Cada día conocemos nuevos casos de conflicto en los colegios: peleas entre estudiantes, agresiones verbales, desbordamiento emocional, tensiones entre familias y maestros. No son hechos aislados. Son síntomas de una crisis más profunda: la dificultad creciente para convivir en paz.
Como educadores, padres, ciudadanos y creyentes, no podemos mirar hacia otro lado. La pregunta es: Educar para una sana convivencia se ha vuelto una tarea cada vez más difícil, pero también más urgente.
La primera clave está en el hogar.

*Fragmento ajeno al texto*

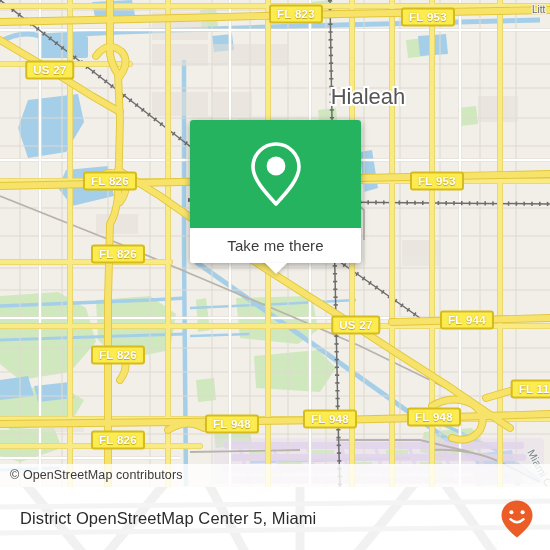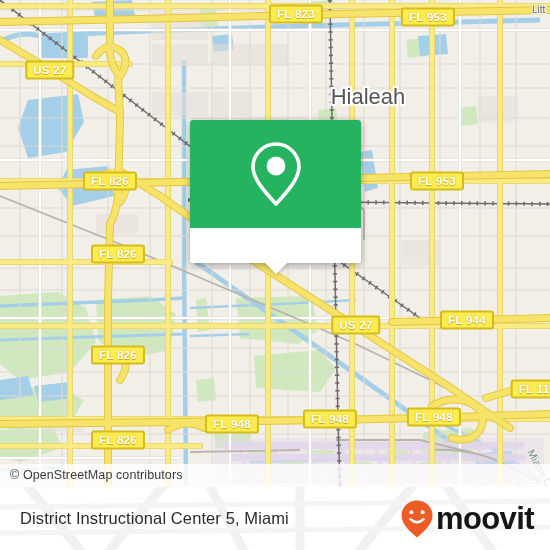--- a/index.html
+++ b/index.html
@@ -429,46 +429,46 @@
   </div>
 
   <div id="popup">
     <div id="popup-green" style="background: rgb(37, 179, 95);">
       <svg width="56" height="68" viewBox="0 0 56 68">
         <path d="M28 4 C15.3 4 5 14.3 5 27 C5 39 17 52 28 64 C39 52 51 39 51 27 C51 14.3 40.7 4 28 4 Z" fill="none" stroke="#ffffff" stroke-width="3.6" stroke-linejoin="round"></path>
         <circle cx="28" cy="26" r="9.4" fill="#ffffff"></circle>
       </svg>
     </div>
     <div id="popup-label-wrap" style="background: rgb(255, 255, 255);">
+      <span id="popup-label">Take me there</span>
       <div id="popup-tail"></div>
     </div>
   </div>
 
   <div id="footer">
     <svg id="footer-watermark" viewBox="0 0 550 63">
       <g stroke="#f1f1f1" stroke-width="9" fill="none">
         <path d="M20 -10 L90 75"></path>
         <path d="M100 75 L170 -10"></path>
         <path d="M205 -10 L250 75"></path>
         <path d="M300 -10 L300 75"></path>
         <path d="M350 75 L420 -10"></path>
         <path d="M440 -10 L500 75"></path>
       </g>
       <g stroke="#f4f4f4" stroke-width="5" fill="none">
         <path d="M0 20 L550 14"></path>
         <path d="M0 46 L550 40"></path>
       </g>
     </svg>
     <div id="footer-inner">
-      <div id="footer-title">District Instructional Center 5, Miami</div>
+      <div id="footer-title">District OpenStreetMap Center 5, Miami</div>
       <div id="brand">
         <svg width="34" height="40" viewBox="0 0 34 40">
           <path d="M17 1.5 C8.2 1.5 1.5 8.2 1.5 16.6 C1.5 25 10 33 17 38.5 C24 33 32.5 25 32.5 16.6 C32.5 8.2 25.8 1.5 17 1.5 Z" fill="#ec5c26"></path>
           <circle cx="11.4" cy="13.2" r="2.05" fill="#ffffff"></circle>
           <circle cx="22.6" cy="13.2" r="2.05" fill="#ffffff"></circle>
           <path d="M10.4 20.2 Q 17 26.4 23.6 20.2" fill="none" stroke="#ffffff" stroke-width="2.4" stroke-linecap="round"></path>
         </svg>
-        <span id="brand-word" style="color: rgb(21, 21, 21);">moovit</span>
       </div>
     </div>
   </div>
 
 </div>
 
 </body></html>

Muchos padres enfrentan hoy el desafío de poner límites en un mundo que glorifica la permisividad. La autoridad ya no se impone ni se hereda: se construye con coherencia, tiempo y afecto. Cuando estos ingredientes faltan, los niños crecen sin referentes claros, sin aprender a orientarse con criterio en la relación con los demás, sin aprender a reconocer al otro como sujeto de derechos y deberes. Sin reglas claras y sin experiencias de corrección amorosa, es difícil que florezca una convivencia sana.
A esto se suma el entorno cultural. Las redes sociales, con su inmediatez y anonimato, han erosionado la capacidad de escucha, de espera, de autocontrol. Se expone al otro sin pudor. La agresividad se ha vuelto espectáculo. La forma como se relacionan en el mundo digital suele ser dura y cruel.
Urge educar en el silencio interior, en la pausa reflexiva, en el discernimiento. Ayudar a nuestros jóvenes a preguntarse: ¿qué estoy sintiendo?, ¿cómo afecta esto al otro?
Otro factor es el olvido del componente emocional en la formación. El paradigma académico sigue privilegiando el rendimiento por encima del cuidado. Pero educar implica formar integralmente: mente, corazón y voluntad. Enseñar a resolver conflictos, no con violencia sino con empatía. A leer los signos de su propio mundo interior. A reconocer en el otro no un rival, sino un compañero de camino.
También las instituciones educativas deben mirarse con honestidad. ¿Cuál es el clima que se respira en sus aulas y pasillos? ¿Se promueve el cuidado mutuo o se toleran las etiquetas? ¿Se escucha a los estudiantes desde su contexto y su historia? ¿Por qué los profesores no actúan frente a comportamientos no adecuados? La justicia restaurativa como faro para reconstruir lazos de confianza en las instituciones puede ser una ruta interesante.
Finalmente, hay que recordar que la educación es una misión compartida. Padres, maestros y estudiantes forman una comunidad de aprendizaje donde todos enseñan y todos aprenden. Volver al diálogo profundo entre familia y escuela es parte de la sanación. Debemos darle cauce a nuevas maneras de formación para la convivencia.
La convivencia es don, pero también tarea. Como decía San Ignacio, no es el mucho saber lo que sacia el alma, sino el gustar internamente de las cosas. Educar para convivir es ayudar a gustar del respeto, del perdón, de la construcción conjunta. En ese camino, nuestras escuelas pueden ser no solo centros de enseñanza, sino verdaderos espacios de humanización.